Vulnerability: Cross-Site Request Forgery via multiple AJAX actions
Patched Version: n/a
Recommended Action: No known patch available. Please review the vulnerability’s details in depth and employ mitigations based on your organization’s risk tolerance. It may be best to uninstall the affected software and find a replacement.

Plugin: Hide My WP Ghost – Security Plugin

Vulnerability: IP Address Spoofing to Protection Mechanism Bypass
Patched Version: 5.0.20
Recommended Action: Update to version 5.0.20, or a newer patched version

Plugin: Spiffy Calendar

Vulnerability: Reflected Cross-Site Scripting via page parameter
Patched Version: 4.9.4
Recommended Action: Update to version 4.9.4, or a newer patched version

Plugin: WP Job Portal – A Complete Job Board

Vulnerability: Missing Authorization to Settings Modification
Patched Version: n/a
Recommended Action: No known patch available. Please review the vulnerability’s details in depth and employ mitigations based on your organization’s risk tolerance. It may be best to uninstall the affected software and find a replacement.

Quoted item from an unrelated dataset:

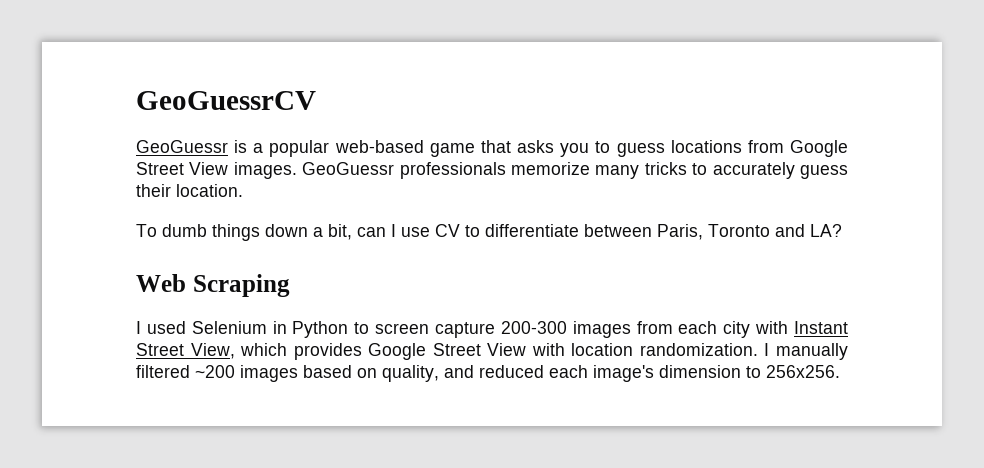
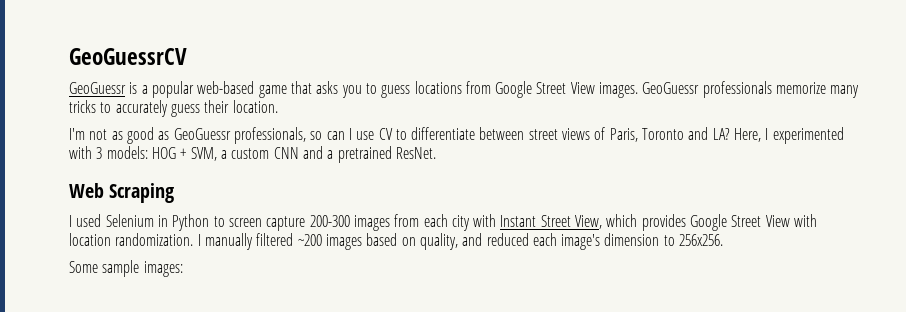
- To dumb things down a bit, can I use CV to differentiate between Paris, Toronto and LA?
+ I'm not as good as GeoGuessr professionals, so can I use CV to differentiate between street views of Paris, Toronto and LA? Here, I experimented with 3 models: HOG + SVM, a custom CNN and a pretrained ResNet.
+ Some sample images:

Plugin: Metform Elementor Contact Form Builder – Flexible and Design-Friendly Contact Form builder plugin for WordPress

Vulnerability: Missing Authorization
Patched Version: 3.3.2
Recommended Action: Update to version 3.3.2, or a newer patched version

Plugin: Restaurant Menu – Food Ordering System – Table Reservation

Vulnerability: Ordering
Patched Version: 2.3.7
Recommended Action: Update to version 2.3.7, or a newer patched version

Plugin: My WP Customize Admin/Frontend

Vulnerability: Authenticated (Administrator+) Stored Cross-Site Scripting via plugin settings
Patched Version: 1.21.1
Recommended Action: Update to version 1.21.1, or a newer patched version

Plugin: Cryptocurrency Payment & Donation Box – Accept Payments in any Cryptocurrency on your WP Site for Free

Vulnerability: Authenticated (Administrator+) SQL Injection
Patched Version: n/a
Recommended Action: No known patch available. Please review the vulnerability’s details in depth and employ mitigations based on your organization’s risk tolerance. It may be best to uninstall the affected software and find a replacement.

Plugin: Multi Rating

Vulnerability: Authenticated (Administrator+) Stored Cross-Site Scripting via plugin settings
Patched Version: n/a
Recommended Action: No known patch available. Please review the vulnerability’s details in depth and employ mitigations based on your organization’s risk tolerance. It may be best to uninstall the affected software and find a replacement.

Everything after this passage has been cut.